Joshua Bell and the magnificent seven theory

Joshua Bell is famous. You may have never heard of him. Bell is one of the best concert violinist in the world.

In 2012, Bell in collaboration with the Washington Post set up a social experiment to see what would happen if he were to play a free concert in L’Enfant Plaza subway station in Washington, DC on a 3.5 million dollar Stradivarius.

During his 45 minute concert, Bell only had seven people stop and listen to him play while over a thousand people walked by him.

These seven are part of what I like to call the magnificent seven theory. The magnificent seven theory goes like this: out of every thousand people you can find seven people who will care enough to stop and listen to what you have to say. That is your target audience. That is the seven people you want to share your ideas with for that start-up. Or that blog you want to launch.

The other interesting take away from this is: your settings matter.
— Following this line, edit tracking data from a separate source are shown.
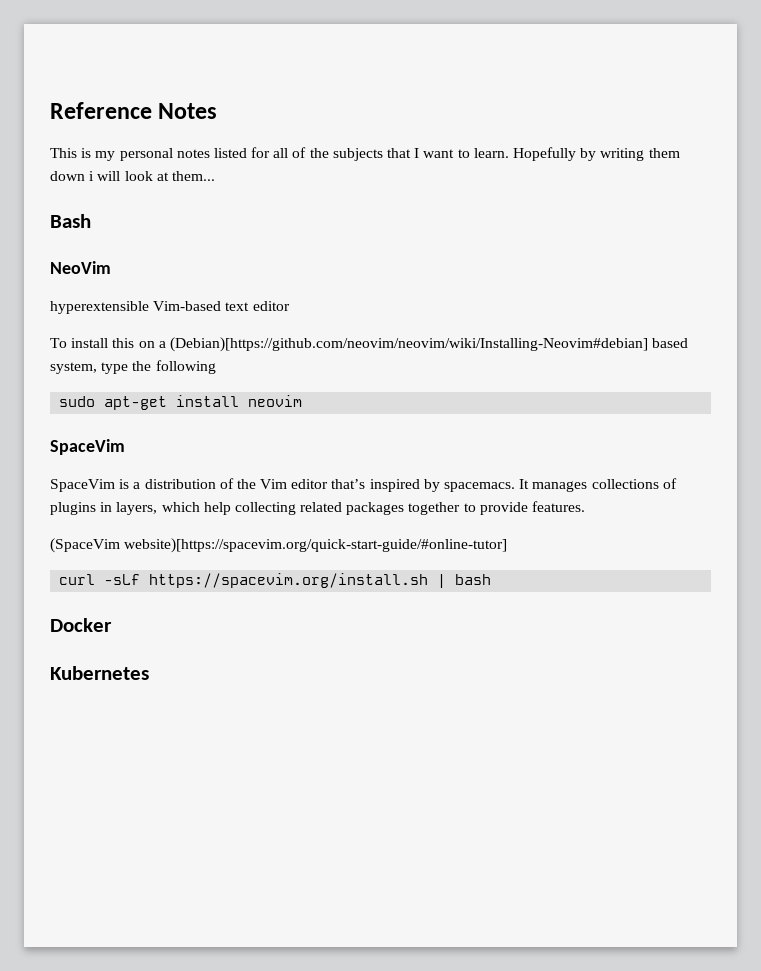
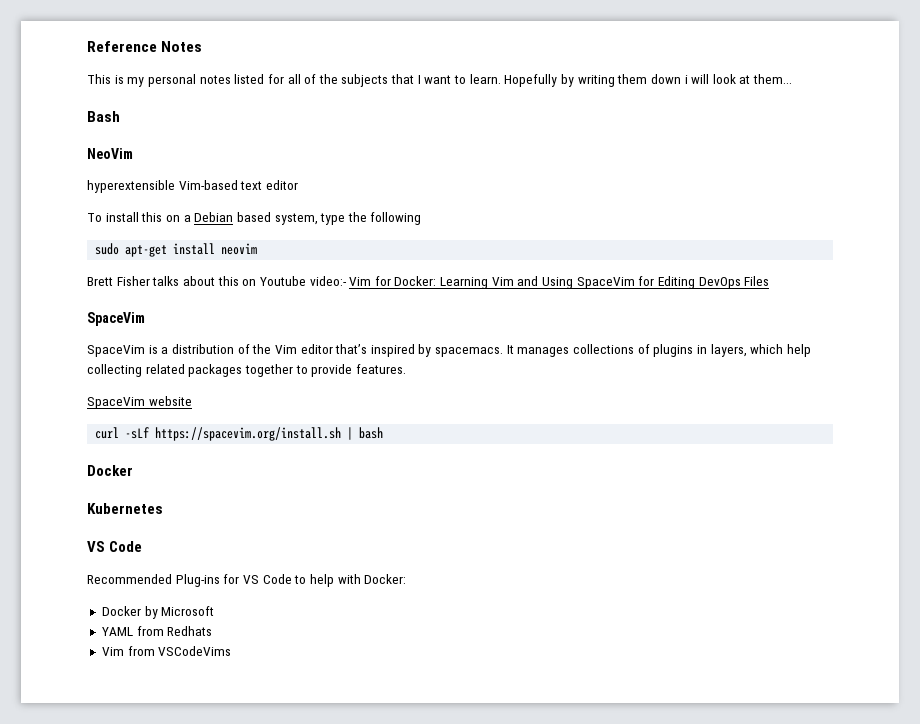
[169,337,648,352] (Debian)[https://github.com/neovim/neovim/wiki/Installing-Neovim#debian] -> [194,212,234,222] Debian
(303, 401) none -> [87,276,770,289] // Brett Fisher talks about this on Youtube video:- Vim for Docker: Learning Vim and Using SpaceVim for Editing DevOps Files
[50,538,508,553] (SpaceVim website)[https://spacevim.org/quick-start-guide/#online-tutor] -> [87,396,192,409] SpaceVim website
(149, 673) none -> [87,541,143,552] [87,574,407,587] [101,606,215,619] [101,626,213,636] [101,646,232,656] // VS Code // Recommended Plug-ins for VS Code to help with Docker: // Docker by Microsoft // YAML from Redhats // Vim from VSCodeVims

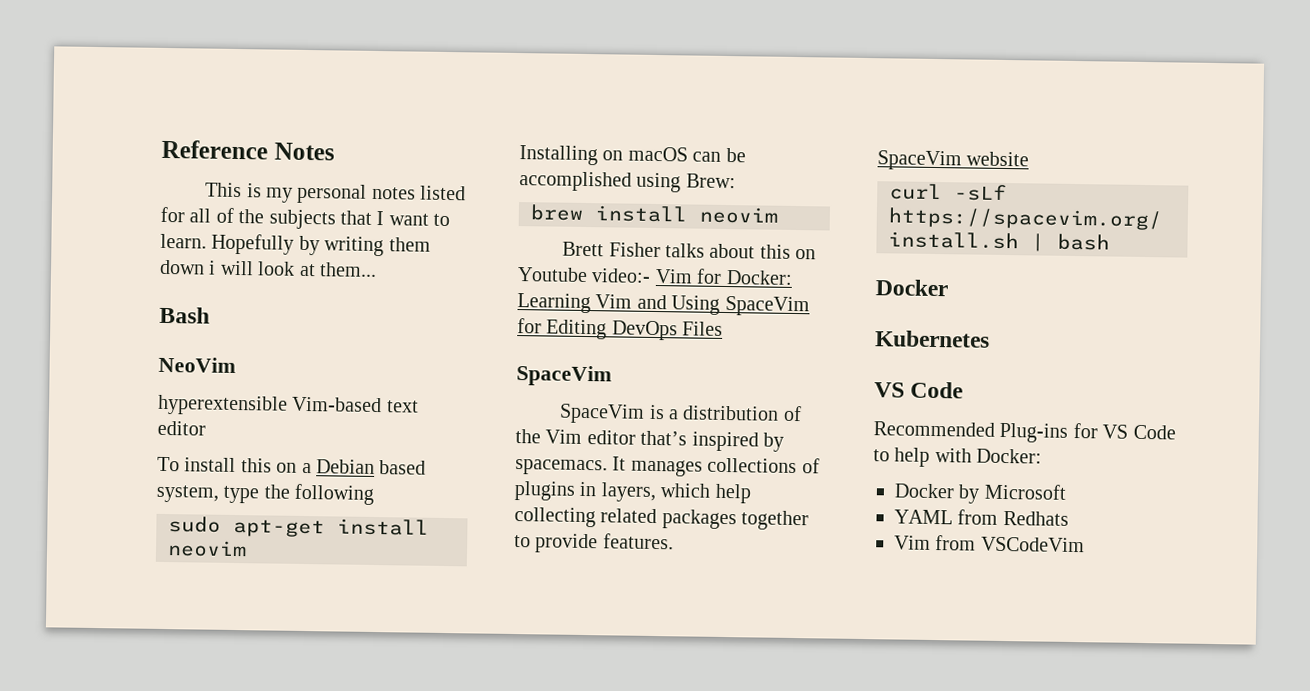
(258, 249) none -> [519,145,746,166] [519,171,736,193] [530,204,778,224] // Installing on macOS can be accomplished using Brew: // brew install neovim
[158,646,232,656] VSCodeVims -> [980,536,1085,553] VSCodeVim

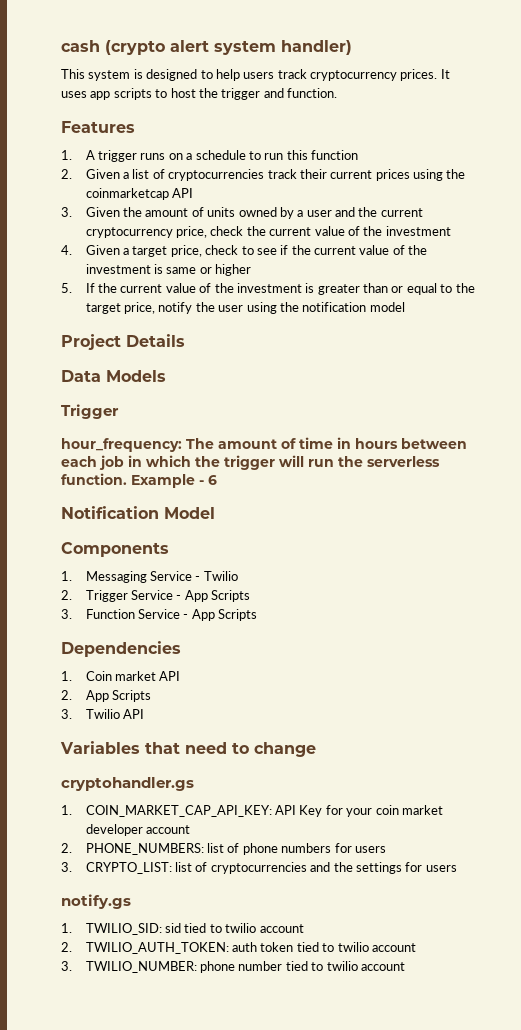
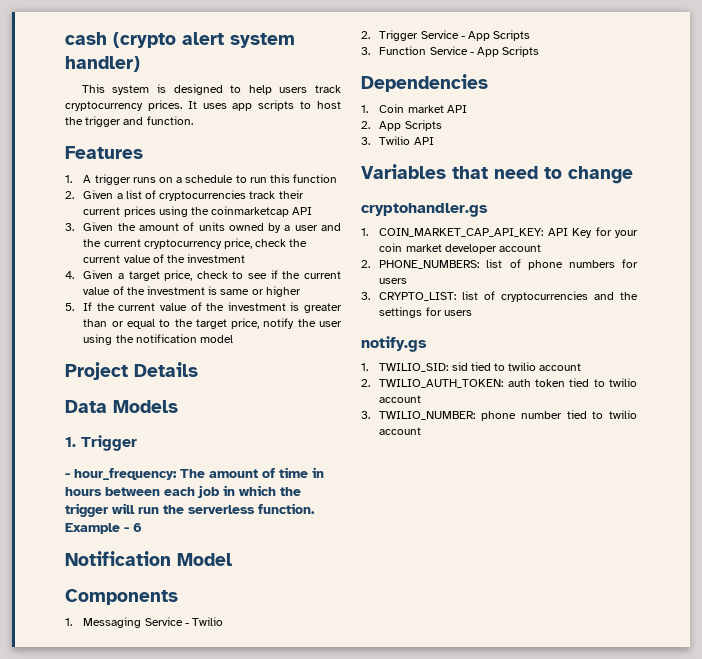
(166, 376) none -> [65,437,76,447] 1.
(119, 411) none -> [65,473,70,478] -

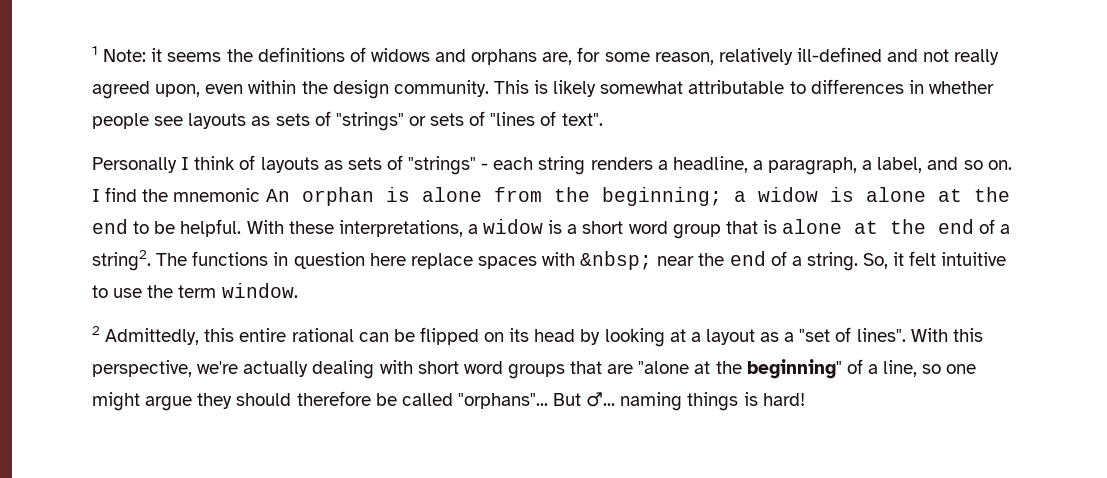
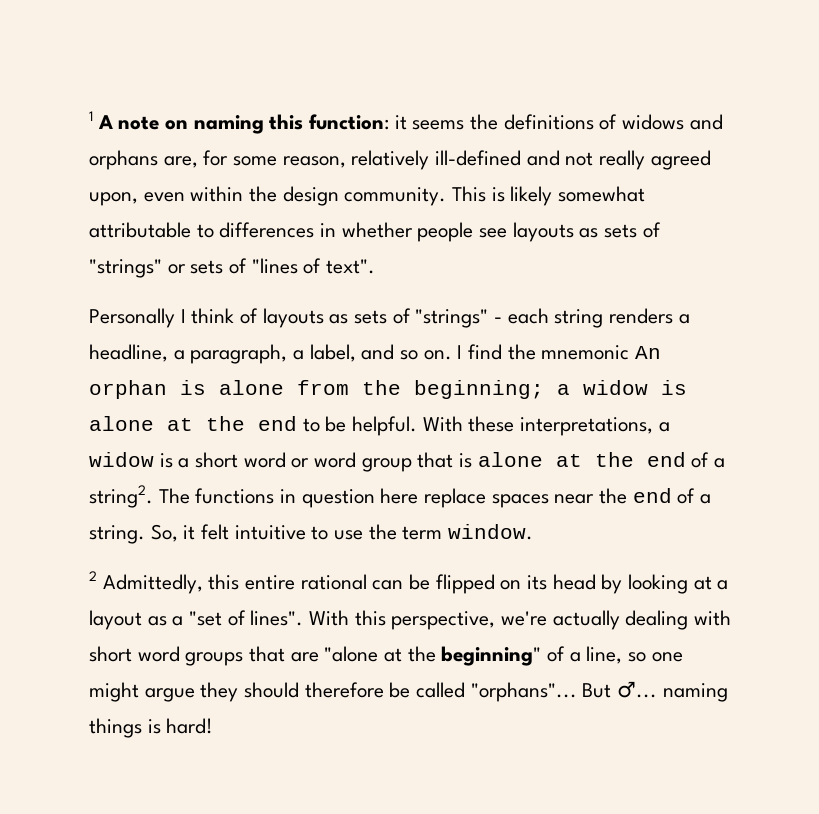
[92,46,147,62] 1 Note: -> [89,111,390,134] 1 A note on naming this function:
(668, 227) none -> [291,452,357,468] or word
[542,251,653,270] with &nbsp; -> (549, 501) none

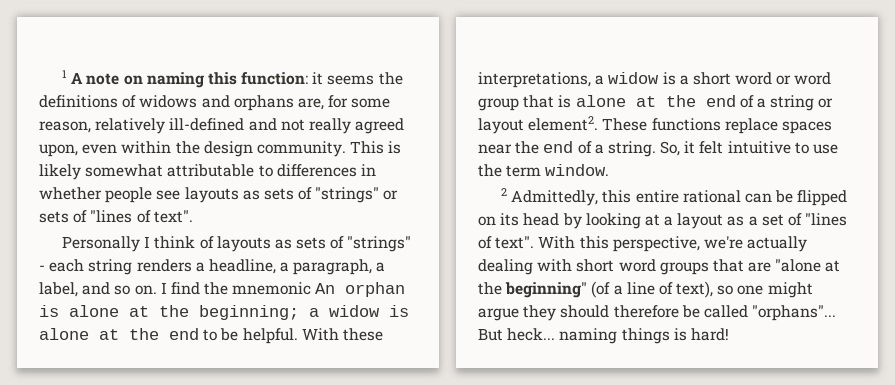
[297,380,349,395] from -> [129,306,149,317] at
[89,485,419,508] string2. The functions in question here -> [770,95,834,111] [478,116,721,134] string or layout element2. These functions
[189,610,304,626] "set of lines". -> [761,213,848,226] [478,236,535,249] set of "lines of text".
[547,646,623,664] of a line, -> [591,281,714,298] (of a line of text),
[617,681,658,698] ♂... -> [507,328,556,341] heck...

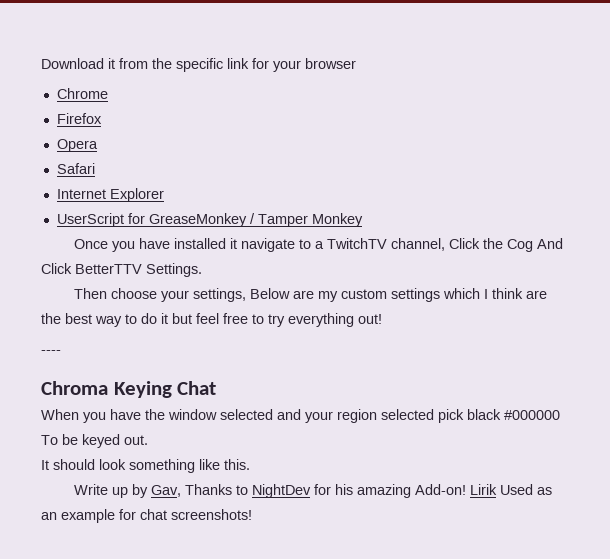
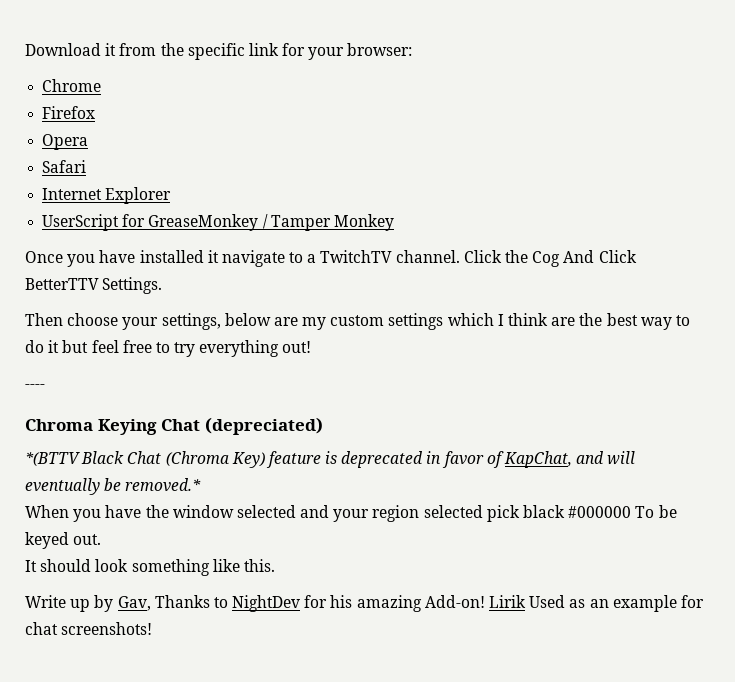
[305,58,356,69] browser -> [347,43,413,56] browser:
[390,238,445,251] channel, -> [395,250,460,263] channel.
[249,288,290,299] Below -> [224,313,271,326] below
(217, 388) none -> [204,417,323,435] [25,451,636,468] [25,478,202,495] (depreciated) // *(BTTV Black Chat (Chroma Key) feature is deprecated in favor of KapChat, and will eventually be removed.*

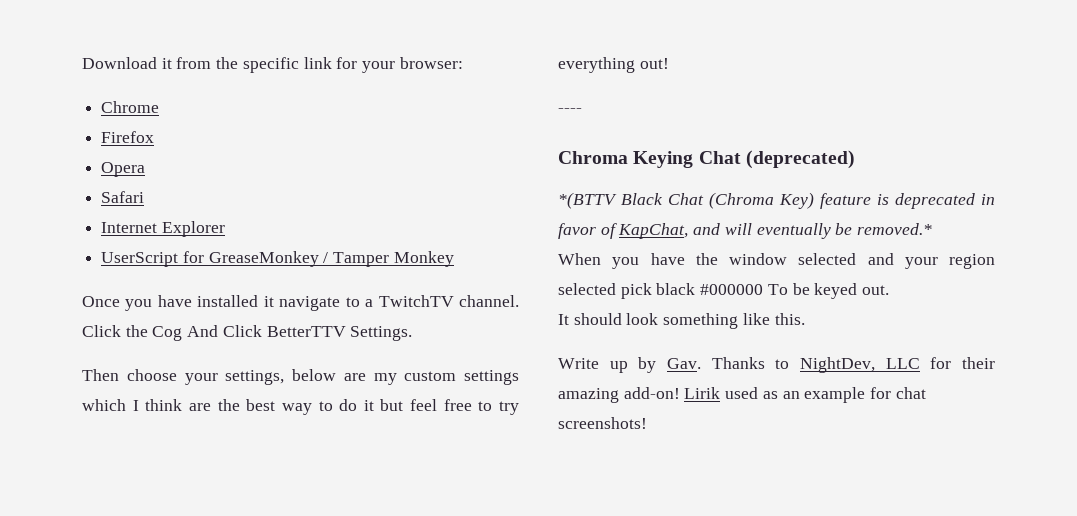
[204,417,323,435] (depreciated) -> [745,150,855,169] (deprecated)
[117,596,151,611] Gav, -> [667,358,701,369] Gav.
[232,595,566,612] NightDev for his amazing Add-on! Lirik Used -> [800,357,995,373] [558,387,759,403] NightDev, LLC for their amazing add-on! Lirik used

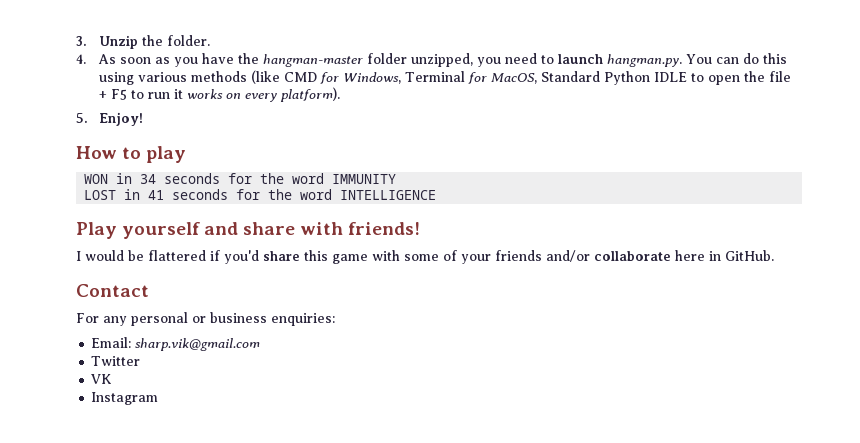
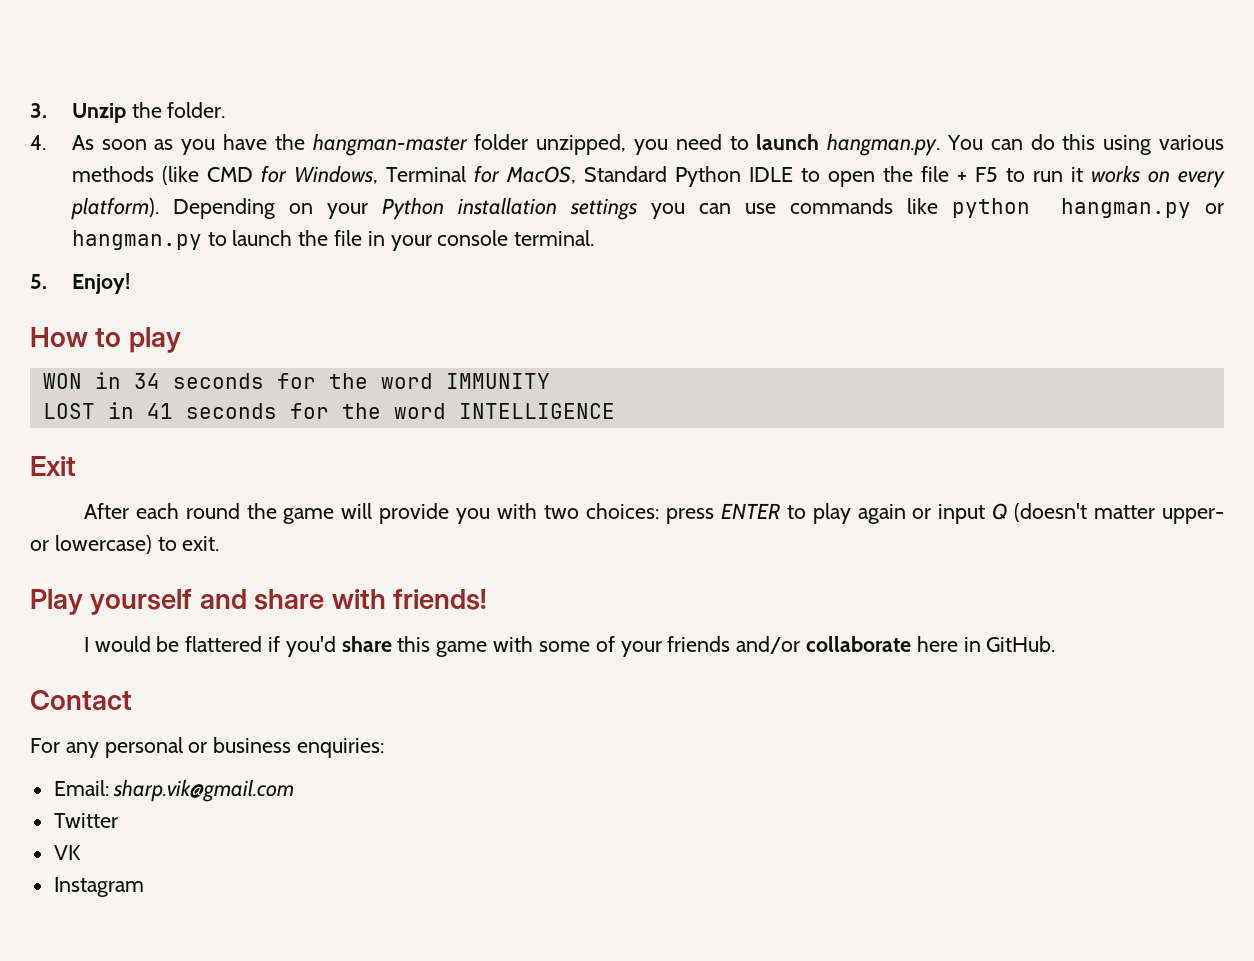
(340, 94) none -> [172,197,1225,220] [71,230,595,251] Depending on your Python installation settings you can use commands like python hangman.py or hangman.py to launch the file in your console terminal.
(437, 195) none -> [30,456,76,476] [83,503,1224,524] [30,535,220,554] // Exit // After each round the game will provide you with two choices: press ENTER to play again or input Q (doesn't matter upper- or lowercase) to exit.

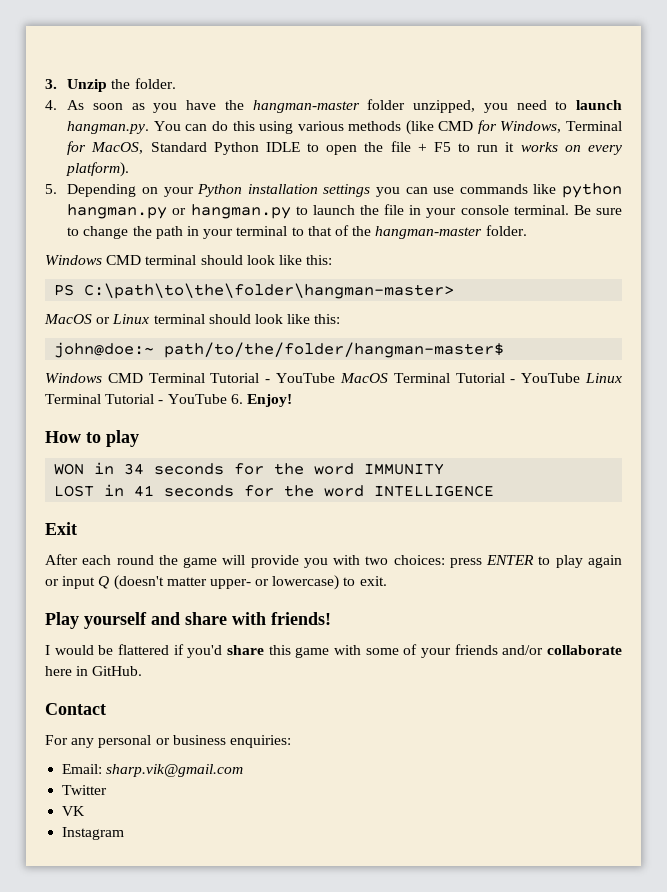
(159, 208) none -> [45,184,57,194] // 5.
[30,274,47,289] // 5. -> [573,205,622,215] [67,225,527,239] [45,255,333,265] [54,283,455,299] [44,314,341,324] [54,342,505,358] [45,373,622,383] [45,394,243,404] Be sure to change the path in your terminal to that of the hangman-master folder. // Windows CMD terminal should look like this: // PS C:\path\to\the\folder\hangman-master> // MacOS or Linux terminal should look like this: // john@doe:~ path/to/the/folder/hangman-master$ // Windows CMD Terminal Tutorial - YouTube MacOS Terminal Tutorial - YouTube Linux Terminal Tutorial - YouTube 6.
In one setting at a concert hall you may be worth $200 a ticket. However, in the subway station you are worth pennies to the dollar. Bell made a total of $32 that day. $20 came from a woman who recognized him.

The thing is Joshua Bell wasn’t playing in the subway for money. (Twenty-seven people dropped money in Bell’s hat.) Money isn’t what artists are after. They are trying to get us to slow down for a moment.

The clock compromises our values. Too many of us are a slave to the clock. We worship the clock. We ever feel the clock and his presence. Ellen Langer calls it mindfulness or the simple act of noticing new things. The old anecdote of stopping to smell the roses is needed more today than ever before.